I just have to point out once more though, even though these are the plans that were used in the initial execution of the query, the lack of runtime metrics makes them estimated plans.
You have to execute the query to get an actual plan (with the exception of new functionality in SQL Server 2019). This is because actual plans are defined by the runtime metrics; actual row counts, etc.. With these runtime metrics, you get an actual plan. Without these runtime metrics, you’re looking at an estimated plan.
Depending on how and when you capture an actual plan, you may see differences between it and the estimated plans, depending on how and when they were captured. These are affected by time, and therefore data, as well as method. For example, actual plans captured through extended events or trace differ in structure from plans captured through SSMS (or in 2019). No, I don’t know why. Last time I spoke with a Microsoft engineer, they were surprised by this, so I’m not sure they know why yet either. You may also see differences, small or major, because of recompiles (automatic or forced, procedure or batch wide or just the statement). Again, this is because of changes to the data resulting in changes to the plans, not a major difference between what an estimated plan represents and what an actual plan represents.
Even actual plans are just estimated plans with runtime metrics added. This is why the cost estimates are not accurate to the real row counts, giving you a quick indication of the accuracy and efficacy of a given plan, comparing estimates to actuals.

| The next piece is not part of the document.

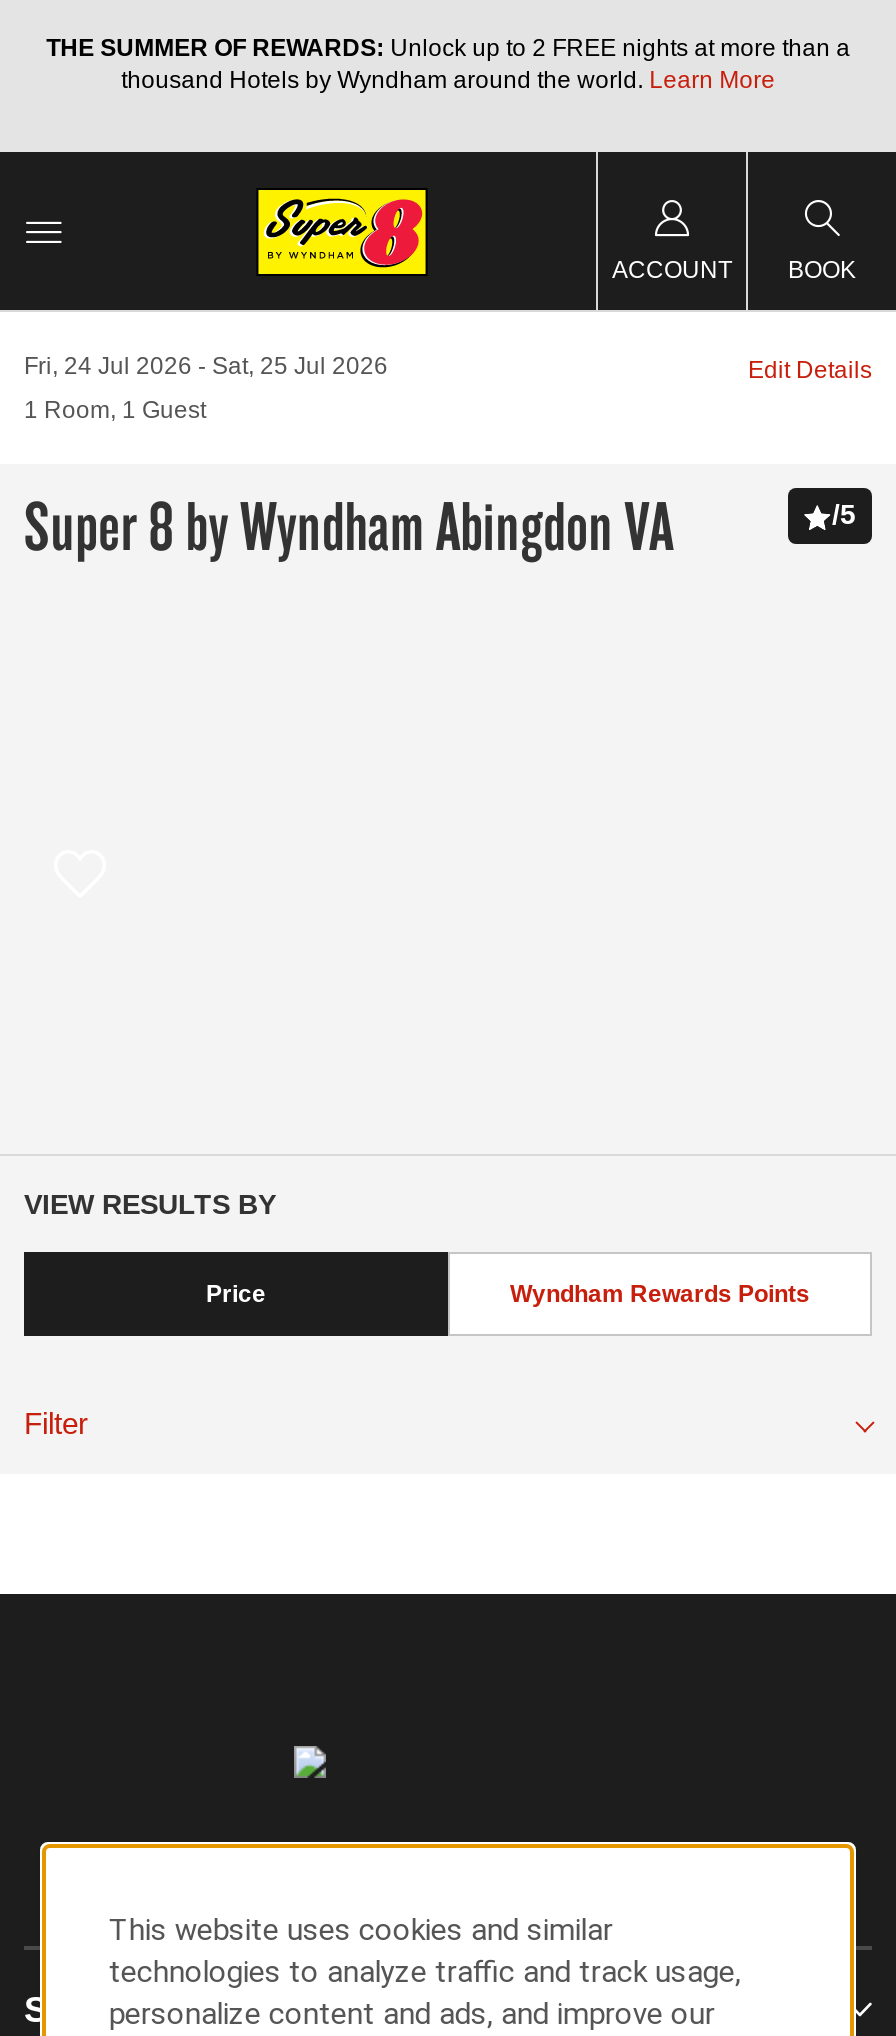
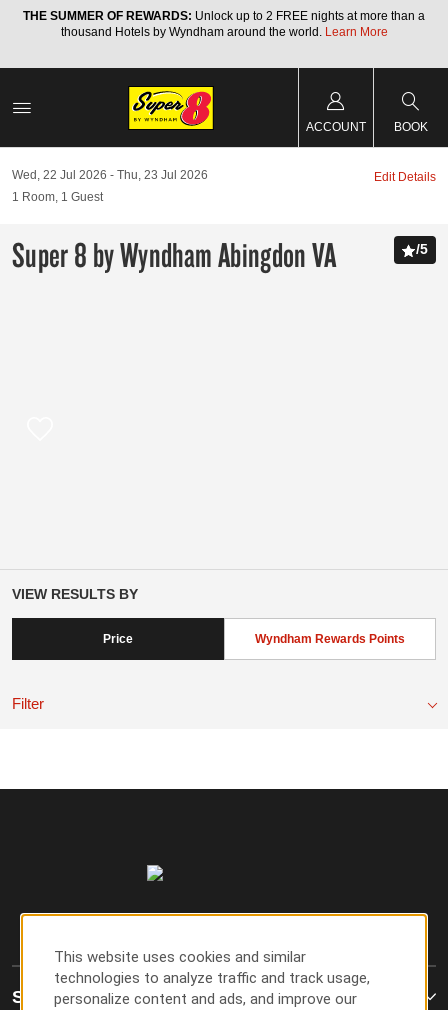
[24,352,192,380] Fri, 24 Jul 2026 -> [12,168,107,182] Wed, 22 Jul 2026
[212,352,388,380] Sat, 25 Jul 2026 -> [117,168,208,182] Thu, 23 Jul 2026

Yes, there are a bunch of tiny wrinkles that can also affect a precise estimated to actual comparison. These are affected by things like plan forcing, plan guides, and more. However, none of them change the core fundamentals. There are plans with runtime metrics and plans without runtime metrics. The plans with runtime metrics are currently called actual plans. The plans without runtime metrics are currently called estimated plans. Maybe, in the future, we can get more precise language for these, but it’s where we’re at currently.